Everything about AEW’s “Grand Slam Australia” show is a mistake, from the initial decision to try a stadium show, to intimating at the outset that it would be a pay-per-view, and now, to the booking.

Saturday’s show is going to be broadcast after the NBA’s “All-Star Saturday Night” showcase, the idea from Warner Bros.
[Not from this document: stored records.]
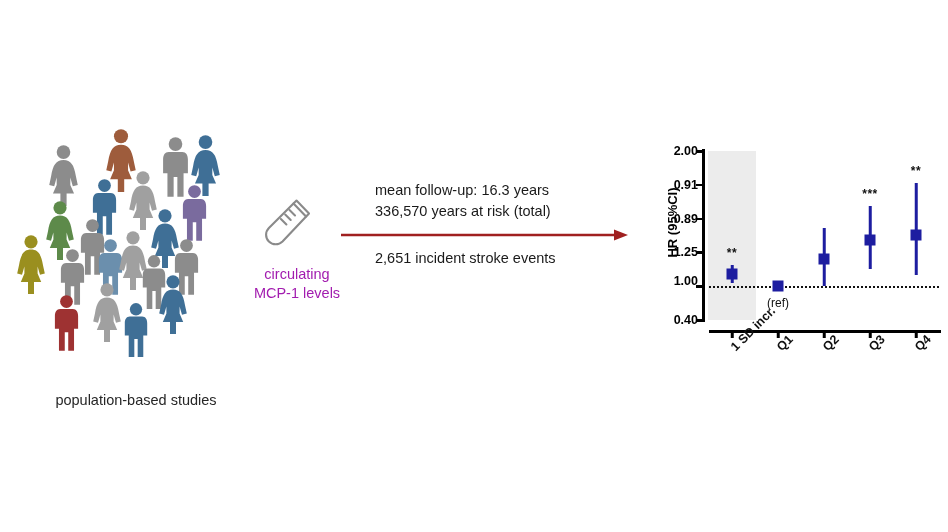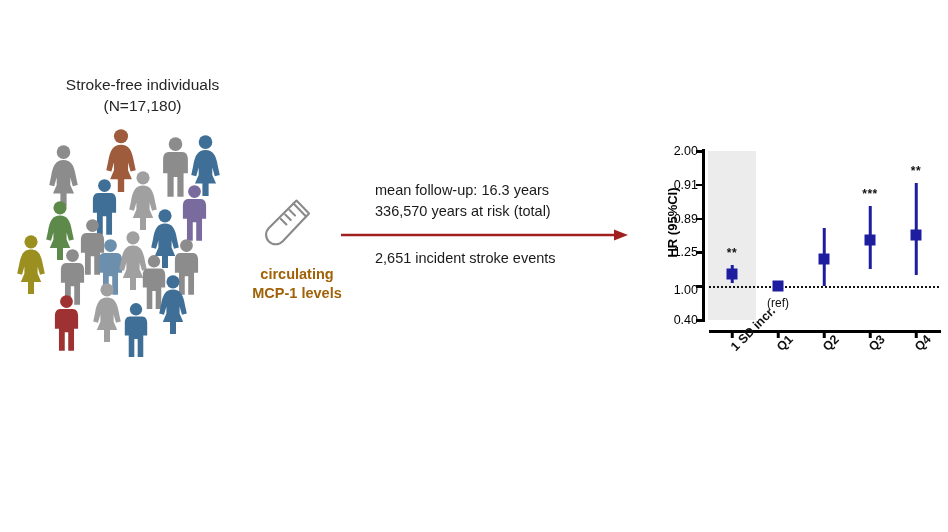--- a/index.html
+++ b/index.html
@@ -223,8 +223,6 @@
 <body>
 
 <div id="left-panel">
-  <div id="cohort-title">Stroke-free individuals
-(N=17,180)</div>
   <div id="people-cluster">
       <div class="person" style="left: 48px; top: 18px;"><svg width="31" height="62" viewBox="0 0 50 100" preserveAspectRatio="none">
           <g fill="#8c8c8c">

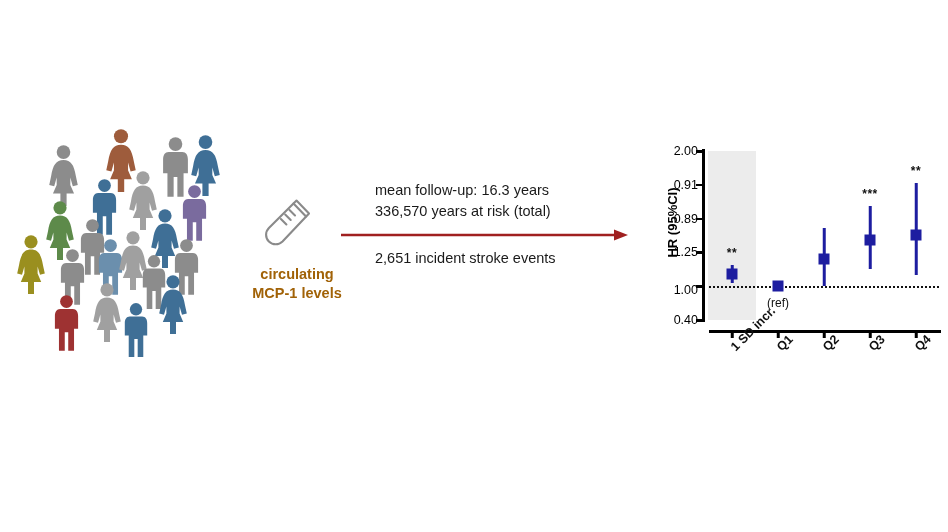--- a/index.html
+++ b/index.html
@@ -116,7 +116,7 @@
     width: 42px;
     text-align: right;
     font-size: 12.5px;
-    font-weight: normal;
+    font-weight: bold;
     color: #000;
     transform: translateY(-50%);
   }

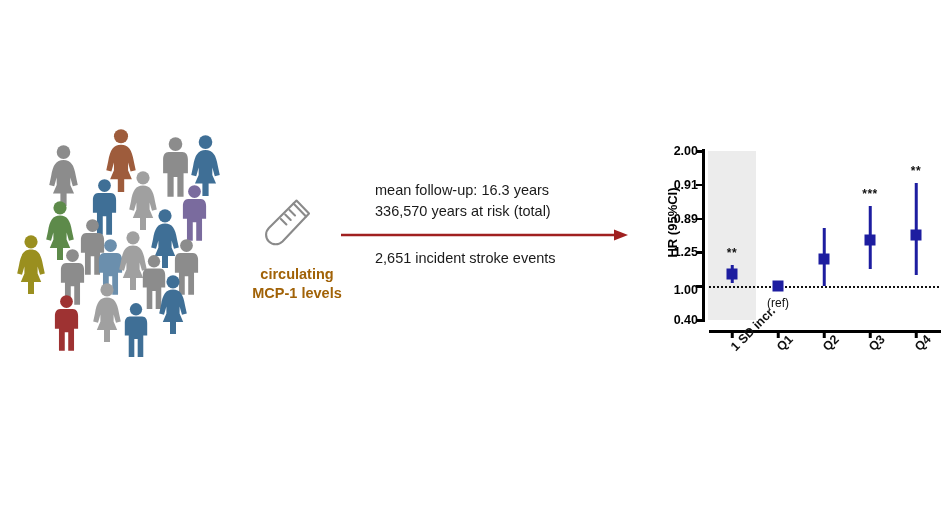--- a/index.html
+++ b/index.html
@@ -61,8 +61,8 @@
     text-align: center;
     font-size: 14.5px;
     line-height: 19px;
-    font-weight: bold;
-    color: #a16207;
+    font-weight: normal;
+    color: #a21caf;
     white-space: pre-line;
   }
   #arrow-wrap {

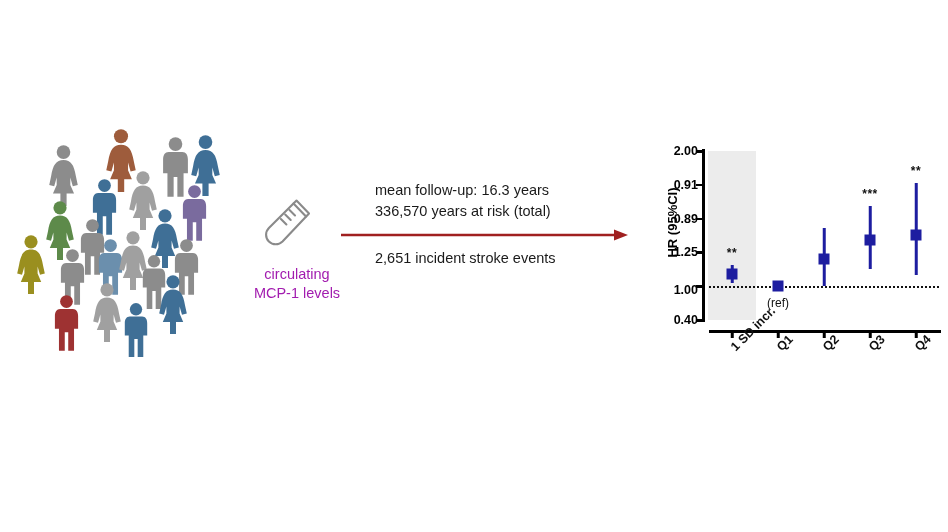--- a/index.html
+++ b/index.html
@@ -375,7 +375,7 @@
   <div id="y-axis-label">HR (95%CI)</div>
   <div id="y-ticks-holder">
       <div class="y-tick-label" style="top: 320px;">0.40</div>
-      <div class="y-tick-label" style="top: 290px;">1.00</div>
+      <div class="y-tick-label" style="top: 281px;">1.00</div>
       <div class="y-tick-label" style="top: 252.4px;">1.25</div>
       <div class="y-tick-label" style="top: 218.6px;">0.89</div>
       <div class="y-tick-label" style="top: 184.8px;">0.91</div>

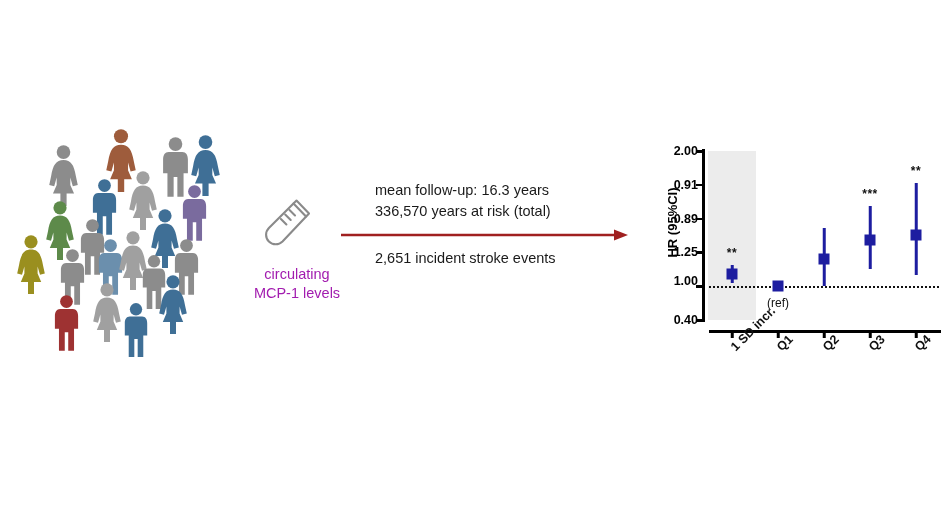--- a/index.html
+++ b/index.html
@@ -345,6 +345,7 @@
           </g>
         </svg></div>
     </div>
+  <div id="studies-caption">population-based studies</div>
 </div>
 
 <div id="tube-icon">

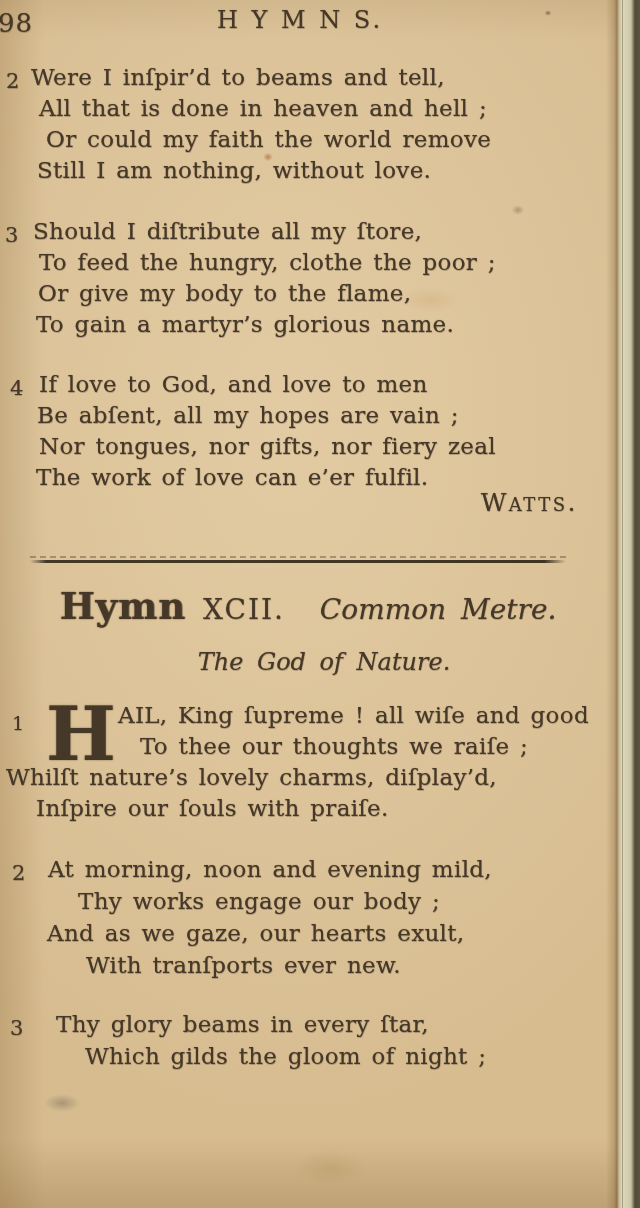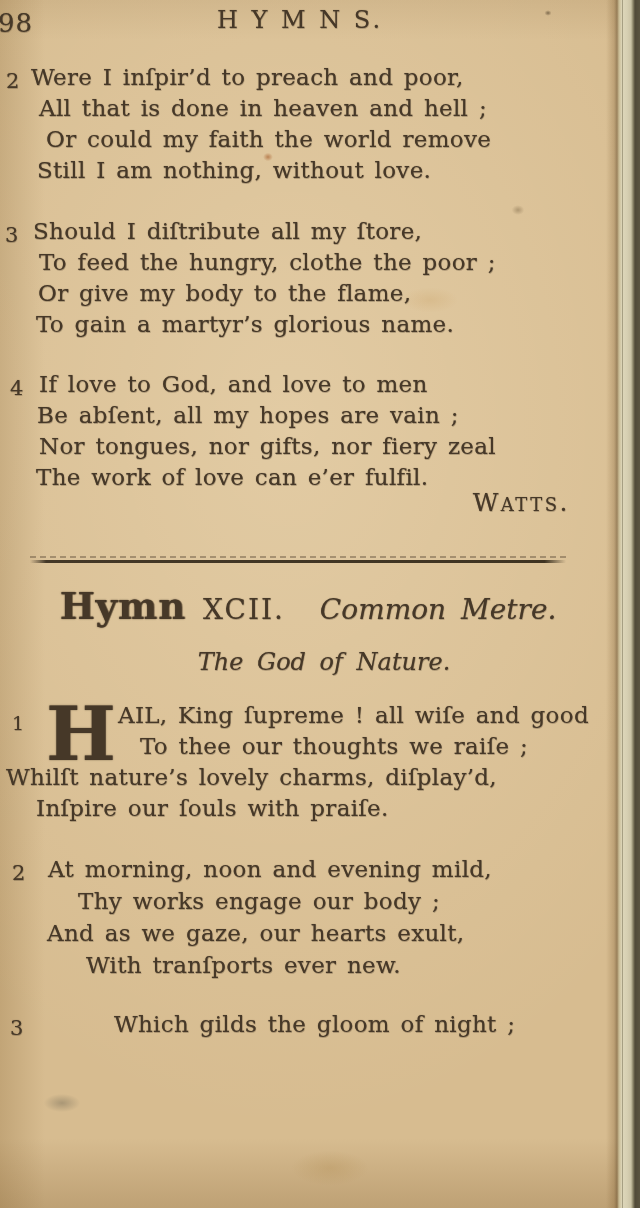--- a/index.html
+++ b/index.html
@@ -72,7 +72,7 @@
 
   <section class="verse ink" style="top:62px">
     <span class="vnum" style="left:6px">2</span>
-    <div class="vline" style="margin-left:31px">Were I inſpir’d to preach and poor,</div>
+    <div class="vline" style="margin-left:31px">Were I inſpir’d to beams and tell,</div>
     <div class="vline" style="margin-left:39px">All that is done in heaven and hell ;</div>
     <div class="vline" style="margin-left:46px">Or could my faith the world remove</div>
     <div class="vline" style="margin-left:37px">Still I am nothing, without love.</div>

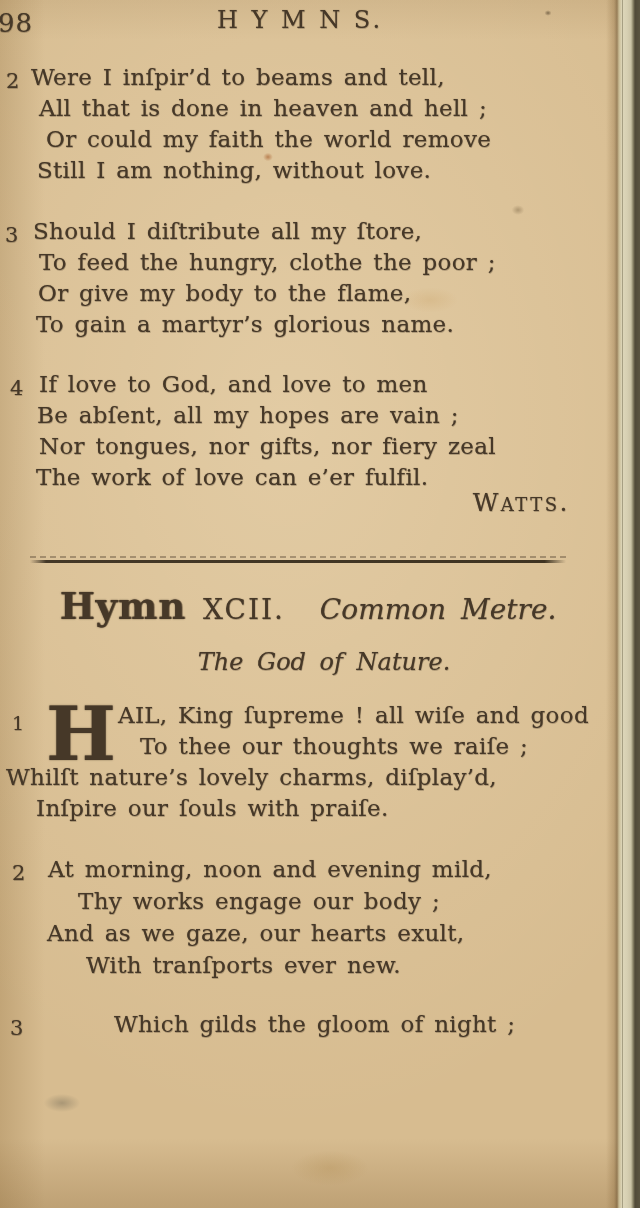--- a/index.html
+++ b/index.html
@@ -32,7 +32,7 @@
   .verse{position:absolute;left:0;right:46px;font-size:23px;line-height:31px;word-spacing:3px;letter-spacing:.3px;}
   .vnum{position:absolute;top:4px;font-size:21px;}
   .vline{white-space:pre;}
-  .attribution{left:0;top:488px;width:570px;text-align:right;font-variant:small-caps;
+  .attribution{left:8px;top:488px;width:570px;text-align:right;font-variant:small-caps;
     font-size:25px;letter-spacing:2.5px;}
   .divider{left:30px;top:556px;width:536px;height:5px;border-top:2px dashed rgba(70,56,39,.38);}
   .divider::after{content:"";position:absolute;left:0;right:0;top:2px;height:2.5px;

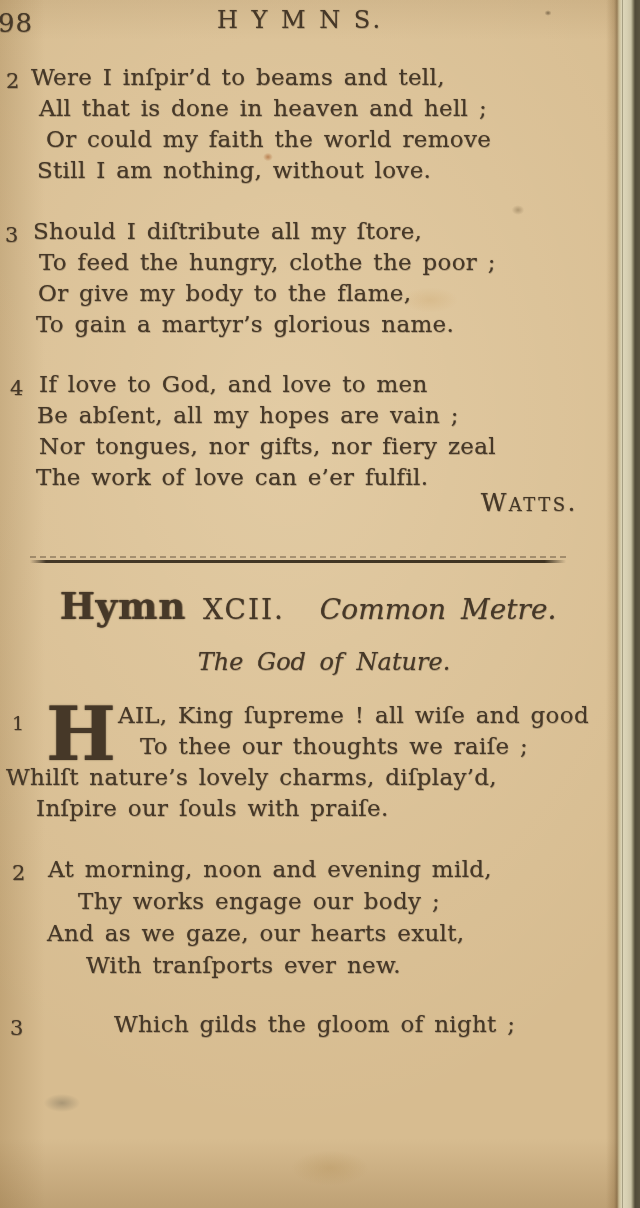--- a/index.html
+++ b/index.html
@@ -125,6 +125,7 @@
 
   <section class="verse ink" style="top:1008px;line-height:32px">
     <span class="vnum" style="left:10px">3</span>
+    <div class="vline" style="margin-left:56px">Thy glory beams in every ſtar,</div>
     <div class="vline" style="margin-left:114px">Which gilds the gloom of night ;</div>
   </section>
 

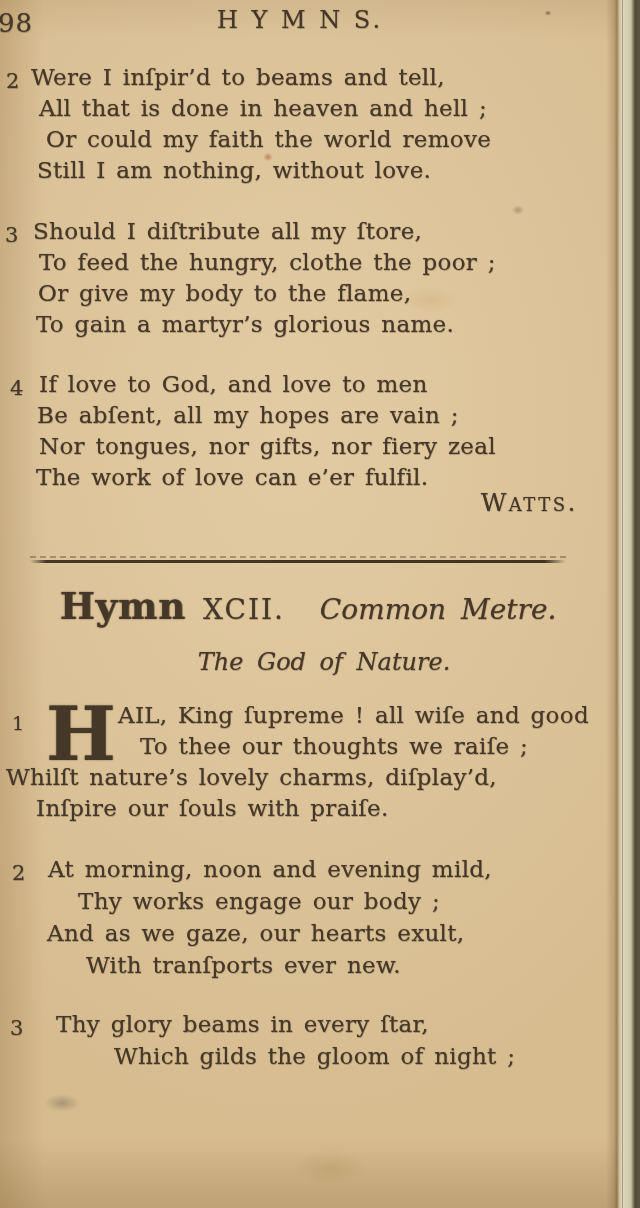--- a/index.html
+++ b/index.html
@@ -126,7 +126,7 @@
   <section class="verse ink" style="top:1008px;line-height:32px">
     <span class="vnum" style="left:10px">3</span>
     <div class="vline" style="margin-left:56px">Thy glory beams in every ſtar,</div>
-    <div class="vline" style="margin-left:114px">Which gilds the gloom of night ;</div>
+    <div class="vline" style="margin-left:85px">Which gilds the gloom of night ;</div>
   </section>
 
   <div class="book-edge"></div>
Discovery, which is paying big bucks to AEW for the promotion’s TV and streaming rights, being, the audience there for the NBA might have an incentive to stick around to check out the ‘rasslin, which can only be good for the AEW product going forward.

Which would be all well and good, if Tony Khan, AEW’s president and head of creative, was planning to give the NBA audience something worth watching.

He’s got one shot, the first couple of minutes, to keep the audience, but the “Grand Slam” edition of his Saturday “Collision” show is running low on content that can work the magic.

The best match on the show is between the AEW women’s world champ Mariah May and former champ Toni Storm, but it’s highly unlikely that Khan is going to open with that one.

It’s fair to assume that Khan is going to open the show with the tag match pitting two former WWE stars, Jon Moxley, the current AEW world champ, and Adam Copeland, the former WWE champ, who is on course to be Moxley’s contender at the “Revolution” pay-per-view in Los Angeles in March.

As much as a tag match with the world champ and his top contender, both well-known WWE alums, should be a showcase of the best of what AEW has to offer, no.

The ratings for AEW TV have tanked dramatically in Moxley’s most recent reign as the world champ, and Copeland, who wrestled in WWE as Edge, is a shadow of his former self, if that.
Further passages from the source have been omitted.